Al margen de las exhibiciones, una de las actividades más productivas del Chicago Latino son sus almuerzos. Cada día, el festival organiza visitas a variados restaurantes de la ciudad con la finalidad de que los invitados puedan conocerse e intercambiar puntos de vista, cosa muy útil en un ambiente tan reducido -y a la vez, desconectado- como el del cine latinoamericano. Una de las limitaciones de los festivales grandes es el anonimato en que se pierde la mayoría de los asistentes, abrumados por la cantidad masiva de gente y las incontables proyecciones.
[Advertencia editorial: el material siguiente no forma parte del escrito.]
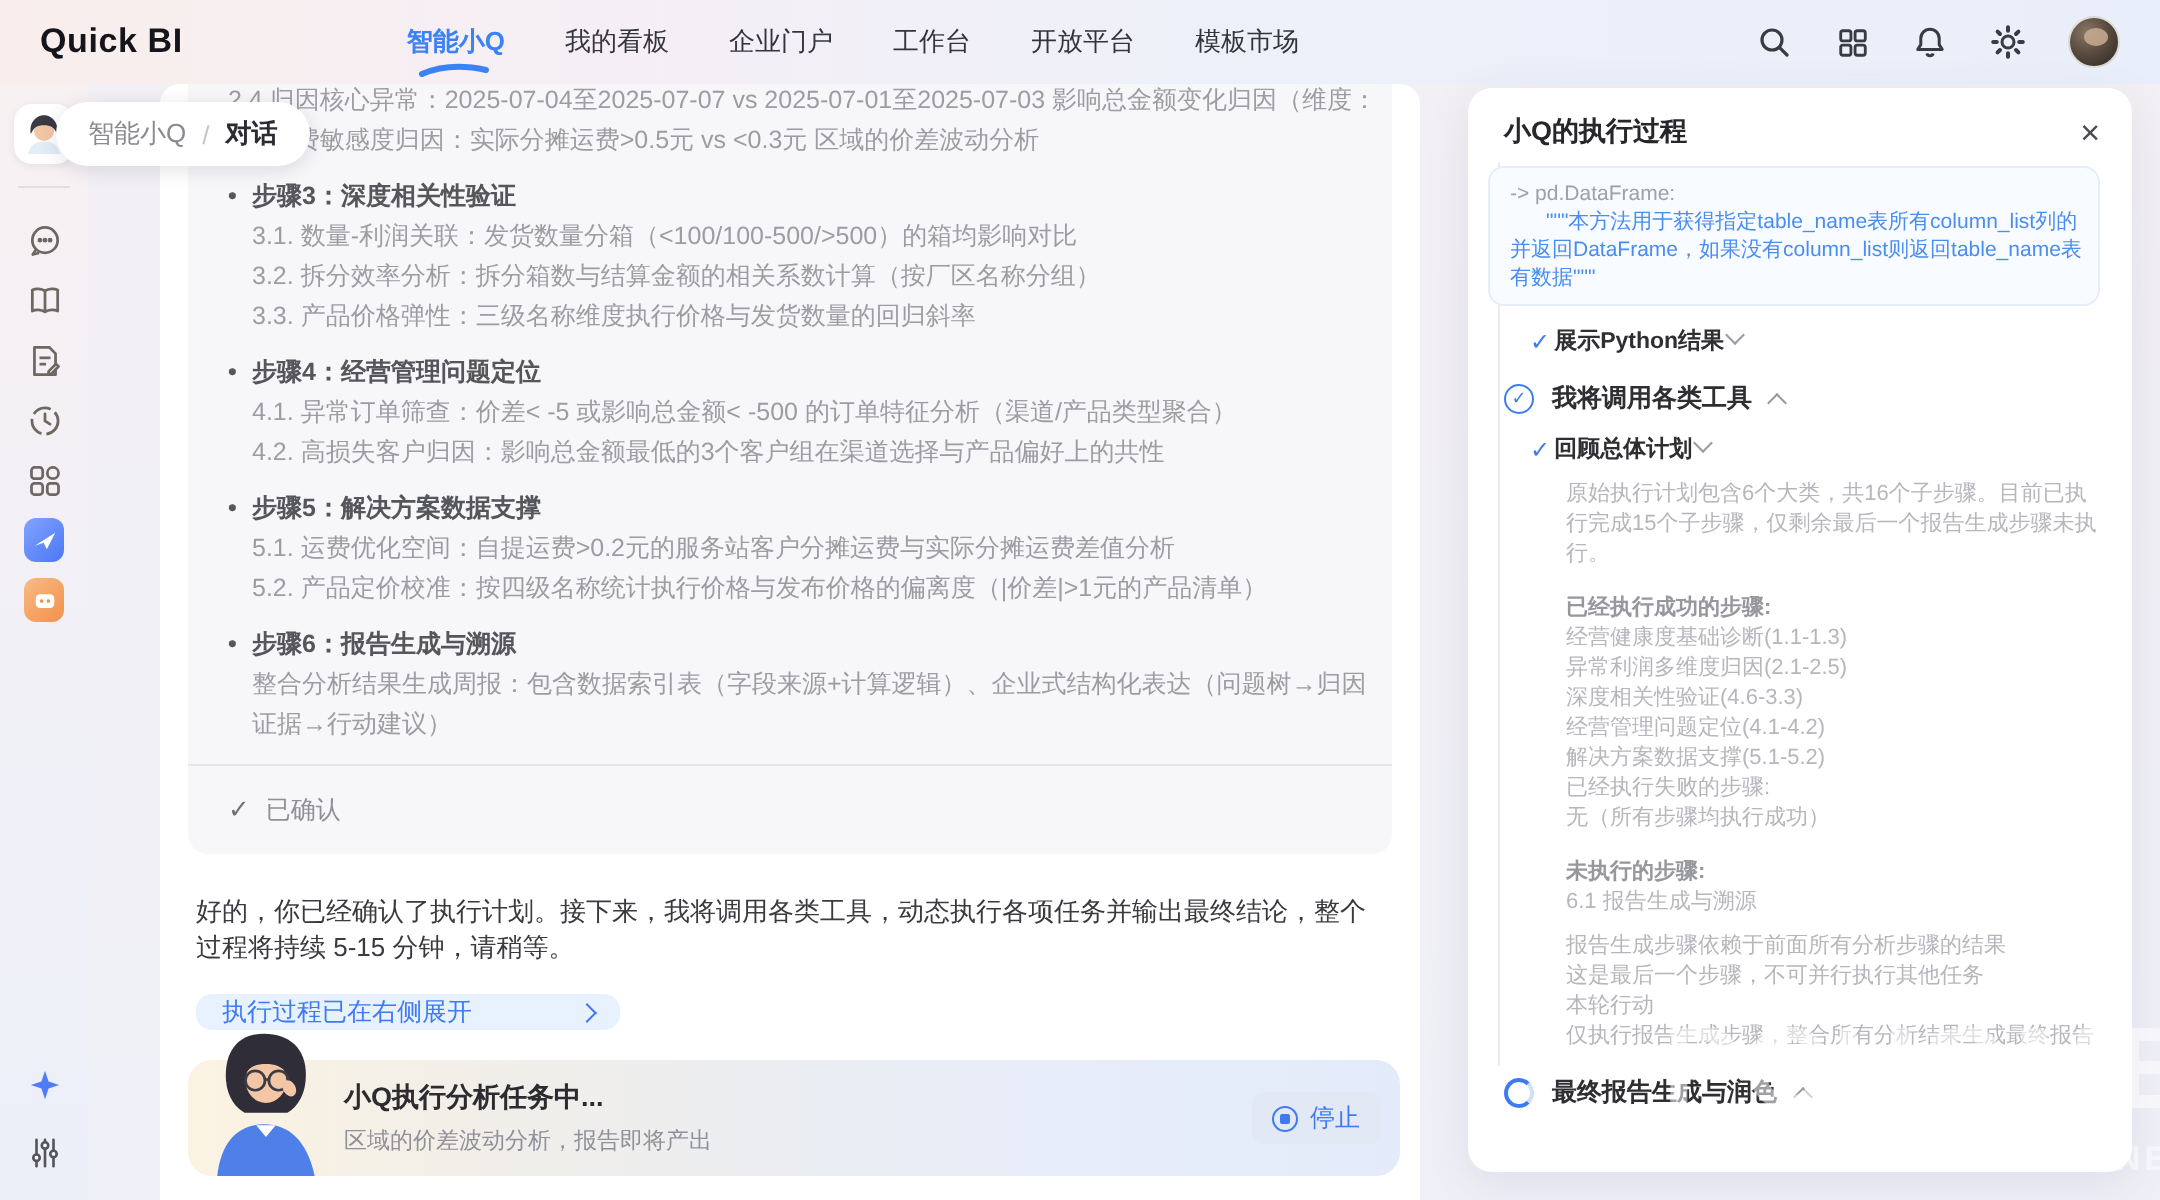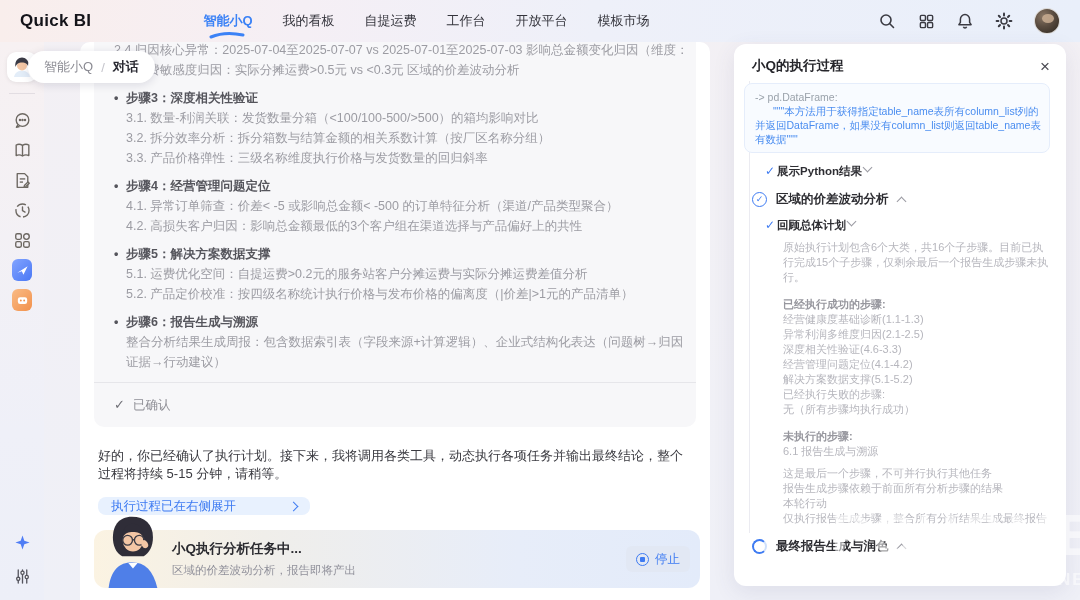"自提运费" div.nav-item { text: 自提运费 -> 企业门户 }
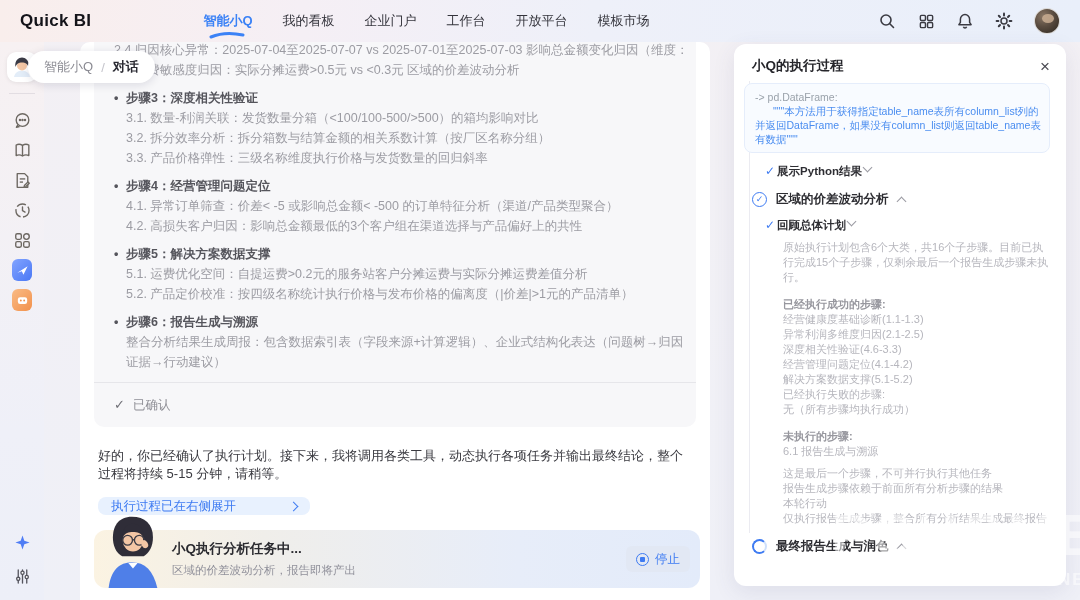"区域的价差波动分析" span.lbl { text: 区域的价差波动分析 -> 我将调用各类工具 }
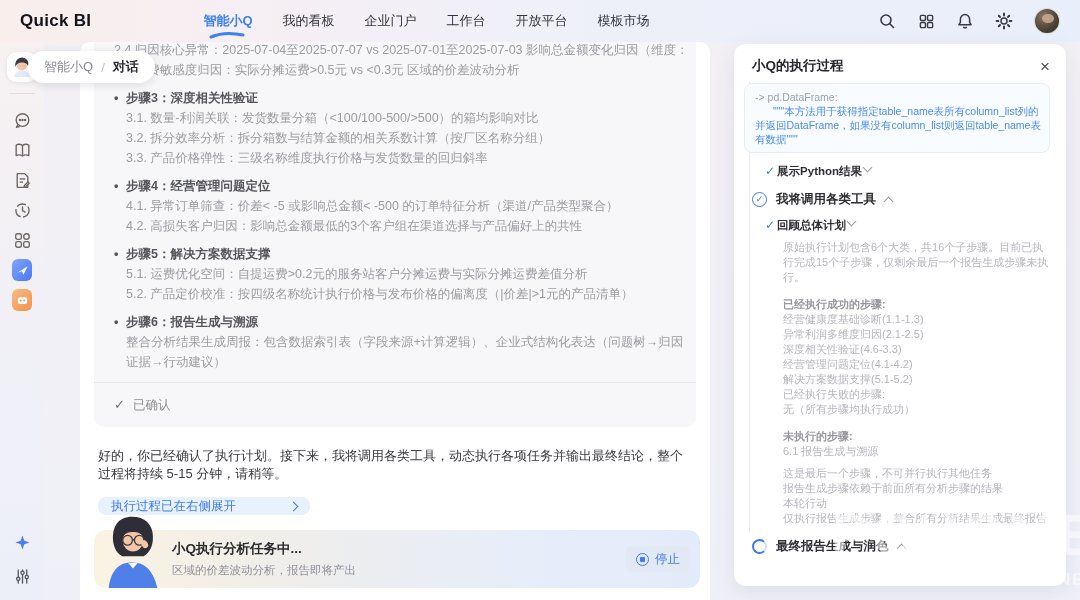"这是最后一个步骤，不可并行执行其他任务" p { order: before "报告生成步骤依赖于前面所有分析步骤的结果" -> after "报告生成步骤依赖于前面所有分析步骤的结果" }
En una de esas ocasiones, pude conversar con el propio Vargas quien me explicó su deseo de no complicar las cosas con premios, jurados y similares (el festival sólo otorga el premio del público). Si el Chicago Latino Film Festival ha encontrado su nicho y funcionado así por años, no hay necesidad de hacer cambios estructurales. O, según reza el dicho gringo, "si no está roto, no lo arregles".